The fuel to oil heat exchanger was tested for core matrix internal leakage and to test the travel of the unit's thermal element. No leaks were observed in the exchanger and the thermal element showed wear. A full description of the fuel to oil heat exchanger test is included as a record of conversation with the engine manufacturer in the NTSB public docket.

Engine Surge

According to the engine manufacturer, a "pop" sound is characteristic of an engine surge. As designed, the compressor assembly draws in too much air at low speeds, which can lead to a compressor stall. The compressor bleed valve opens at low speeds to bleed this excess air and prevent the stall. If the bleed valve setting is improper, the valve will not close correctly and an engine surge can occur, which can lead to a compressor stall. As discussed above, the missing bleed valve seat would result in improper bleed valve function, which in turn could result in compressor stalls.
  
NTSB Identification: WPR17LA042
14 CFR Part 91: General Aviation
Accident occurred Tuesday, December 27, 2016 in Willows, CA
Aircraft: AIR TRACTOR INC AT 602, registration: N602L
Injuries: 1 Uninjured.

This is preliminary information, subject to change, and may contain errors. Any errors in this report will be corrected when the final report has been completed. NTSB investigators may not have traveled in support of this investigation and used data provided by various sources to prepare this aircraft accident report.

On December 27, 2016, about 1553 Pacific standard time, an Air Tractor AT-602, N602L, was substantially damaged during a forced landing at Willows-Glenn County Airport (WLW), Willows, California. The commercial pilot was not injured. The airplane was owned and operated by the pilot under the provisions of Title 14 Code of Federal Regulations Part 91. Visual meteorological conditions prevailed and no flight plan was filed for the cross-country flight that departed Medlock Field Airport (69CL), Davis, California at approximately 1527. The personal flight was destined for WLW. 

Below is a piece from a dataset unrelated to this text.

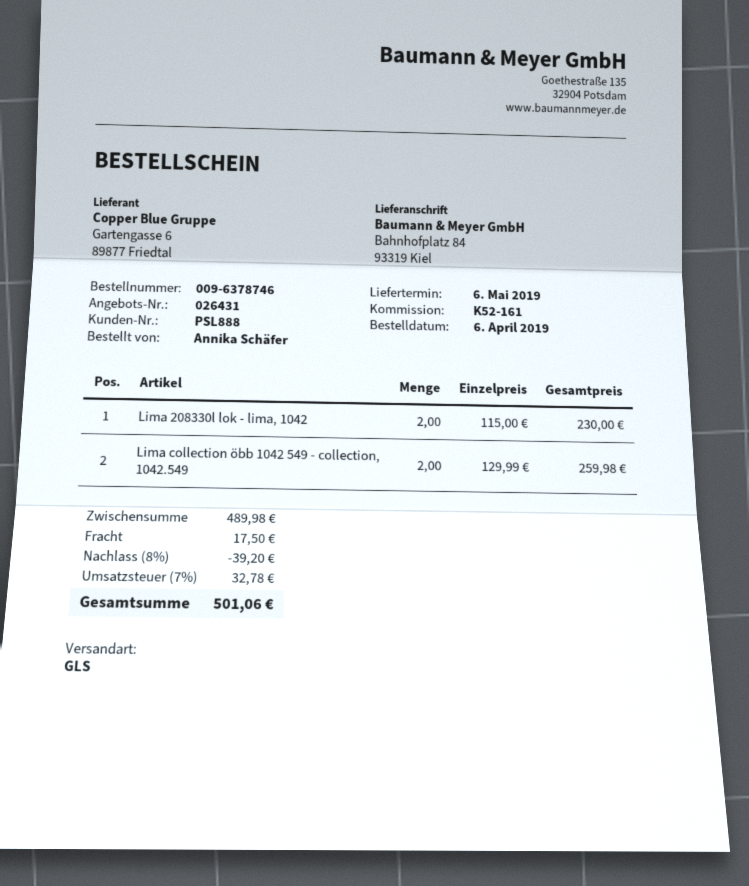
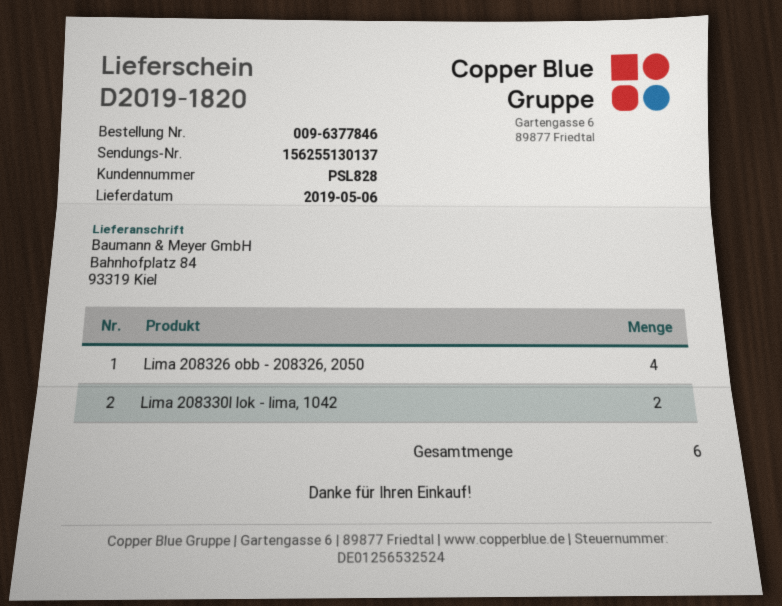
order number: 009-6378746 -> 009-6377846
customer number: PSL888 -> PSL828
Lima collection öbb 1042 549 - collection, 1042.549: 2 -> none
Lima 208326 obb - 208326, 2050: none -> 4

According to the pilot, he was returning the airplane to his home airport after a recent annual inspection. At the conclusion of the 25 minute flight, the pilot initiated a straight-in approach to runway 31 and slightly reduced the throttle. Immediately, he heard a "pop" noise, and observed a reduction in airspeed. When the pilot advanced the throttle to full power the engine power and airspeed did not change and the airplane began to sink rapidly. Further attempts to recycle the throttle were unsuccessful. As the airplane approached a canal on the south end of the airport, the pilot deployed the wing flaps and the main landing gear touched down on a gravel road beyond a ditch. The tailwheel impacted the ditch and the airplane flipped over and came to rest inverted. 

Postaccident examination by a Federal Aviation Administration inspector revealed substantial damage to the rudder and left wing spar. 

The wreckage was retained for further examination.